[Change listing data]
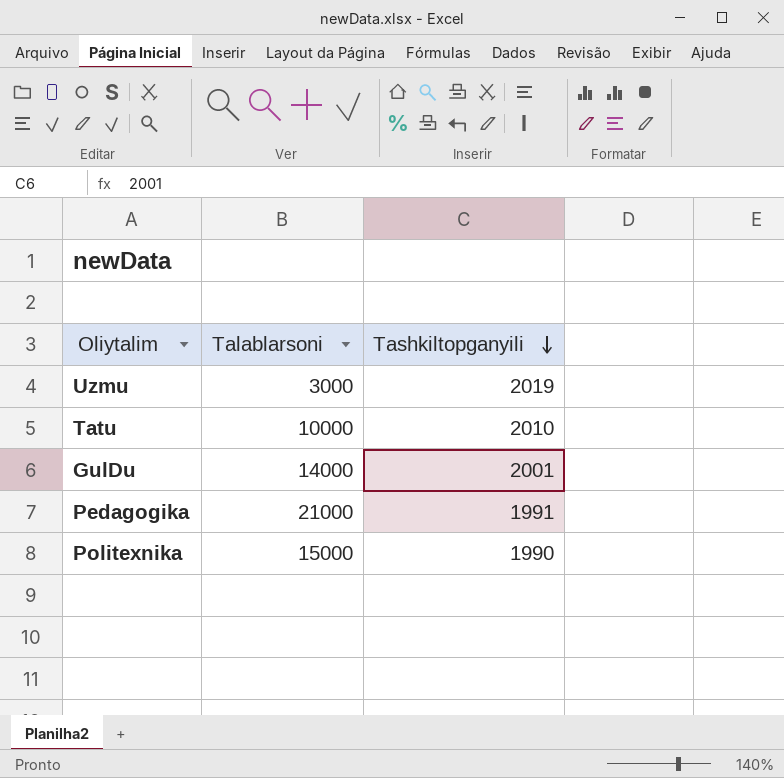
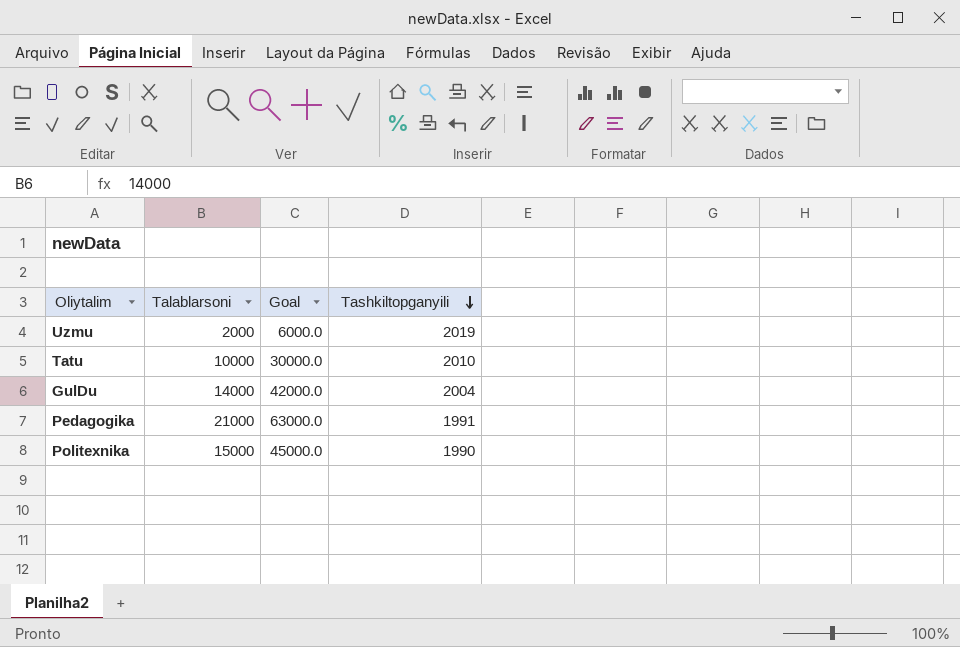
column Goal | formula: none -> [Talablarsoni] * 3
Uzmu | Talablarsoni: 3000 -> 2000
GulDu | Tashkiltopganyili: 2001 -> 2004

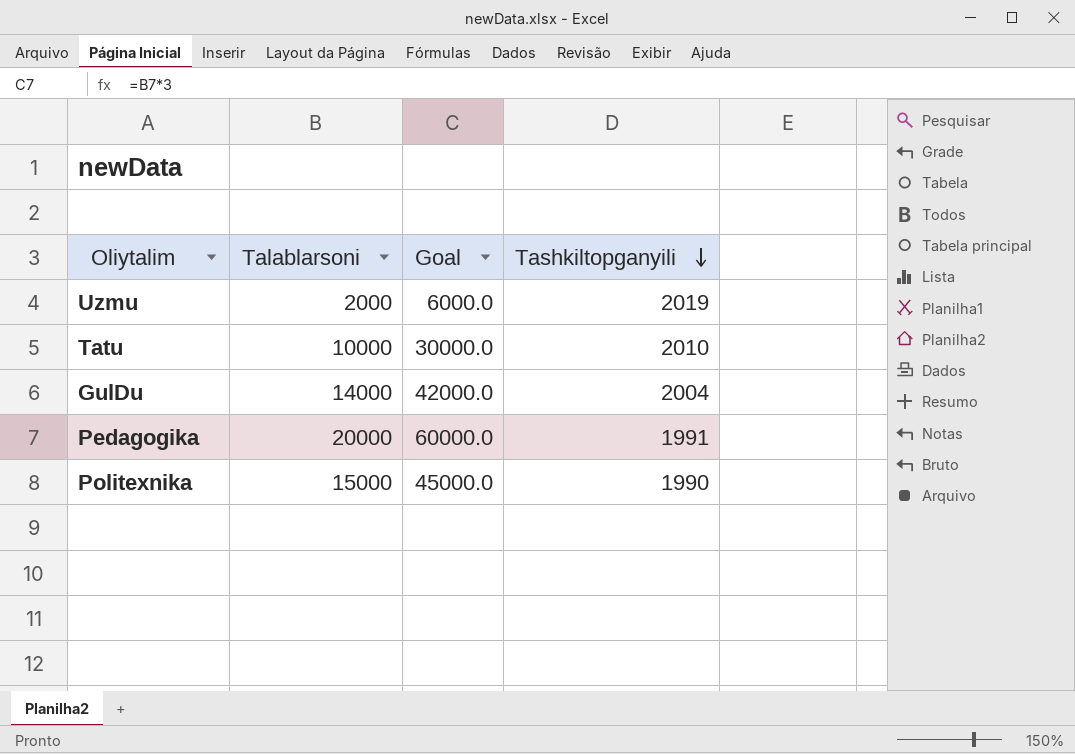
Pedagogika | Talablarsoni: 21000 -> 20000
Pedagogika | Goal: 63000.0 -> 60000.0

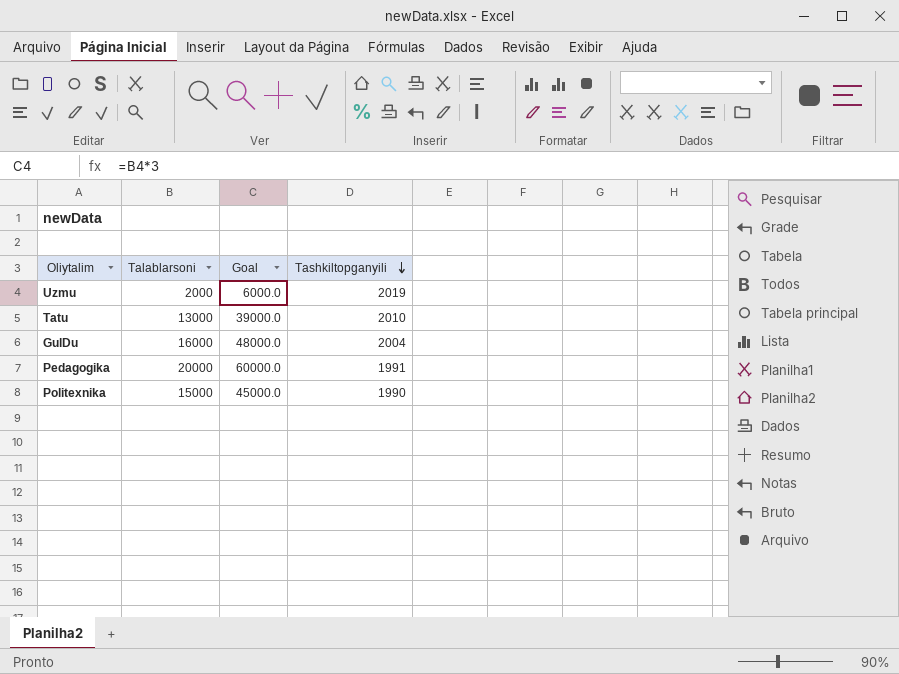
Tatu | Talablarsoni: 10000 -> 13000
Tatu | Goal: 30000.0 -> 39000.0
GulDu | Talablarsoni: 14000 -> 16000
GulDu | Goal: 42000.0 -> 48000.0

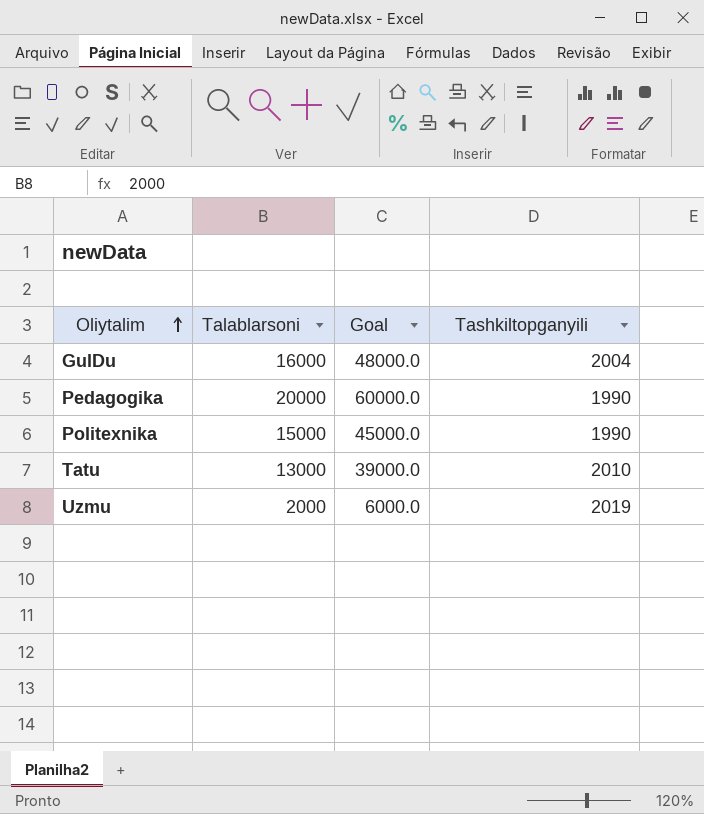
row order: Tashkiltopganyili descending -> Oliytalim ascending
Pedagogika | Tashkiltopganyili: 1991 -> 1990

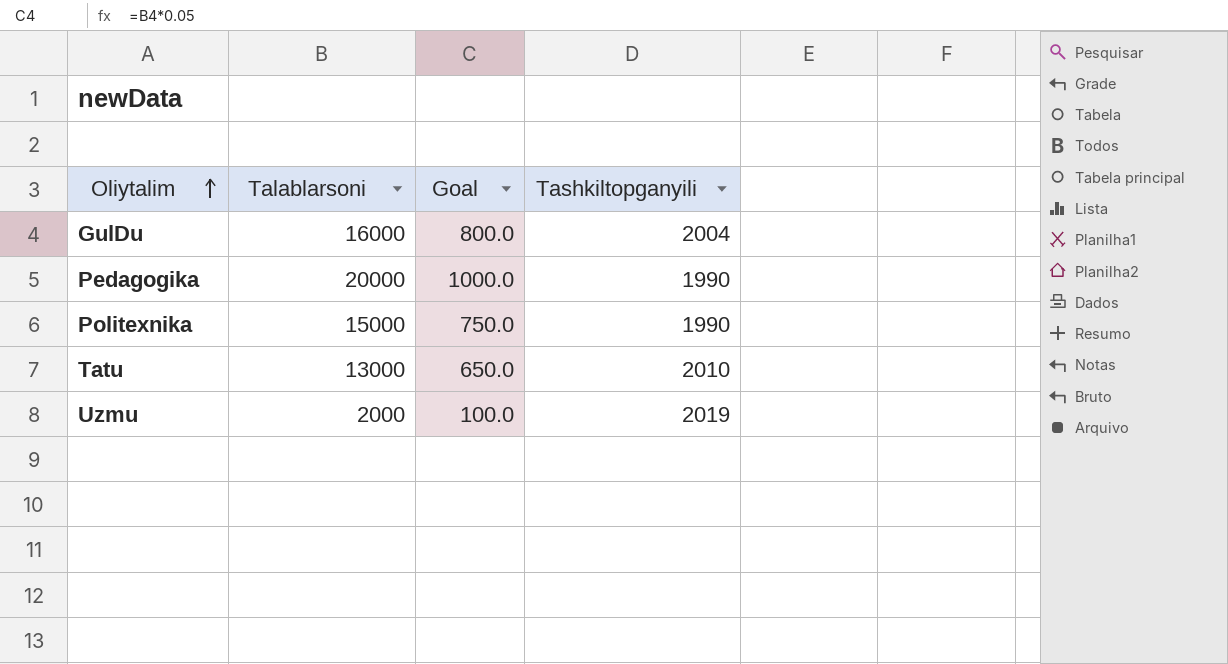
column Goal | formula: [Talablarsoni] * 3 -> [Talablarsoni] * 0.05

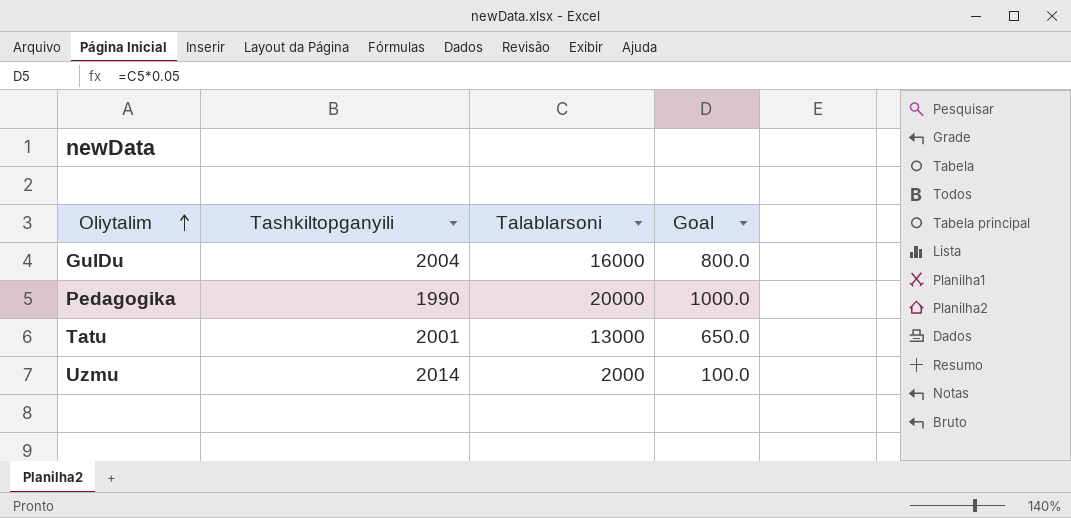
column Tashkiltopganyili | position: 4 -> 2
row Politexnika: 15000 | 750.0 | 1990 -> none
Tatu | Tashkiltopganyili: 2010 -> 2001
Uzmu | Tashkiltopganyili: 2019 -> 2014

* [WHAT YOU ARE ASKED TO DO]: Reproduce the records exactly, images excluded.

* [ANSWER TO THIS PROBLEM]:
column Goal | formula: none -> [Talablarsoni] * 3
Uzmu | Talablarsoni: 3000 -> 2000
GulDu | Tashkiltopganyili: 2001 -> 2004

Pedagogika | Talablarsoni: 21000 -> 20000
Pedagogika | Goal: 63000.0 -> 60000.0

Tatu | Talablarsoni: 10000 -> 13000
Tatu | Goal: 30000.0 -> 39000.0
GulDu | Talablarsoni: 14000 -> 16000
GulDu | Goal: 42000.0 -> 48000.0

row order: Tashkiltopganyili descending -> Oliytalim ascending
Pedagogika | Tashkiltopganyili: 1991 -> 1990

column Goal | formula: [Talablarsoni] * 3 -> [Talablarsoni] * 0.05

column Tashkiltopganyili | position: 4 -> 2
row Politexnika: 15000 | 750.0 | 1990 -> none
Tatu | Tashkiltopganyili: 2010 -> 2001
Uzmu | Tashkiltopganyili: 2019 -> 2014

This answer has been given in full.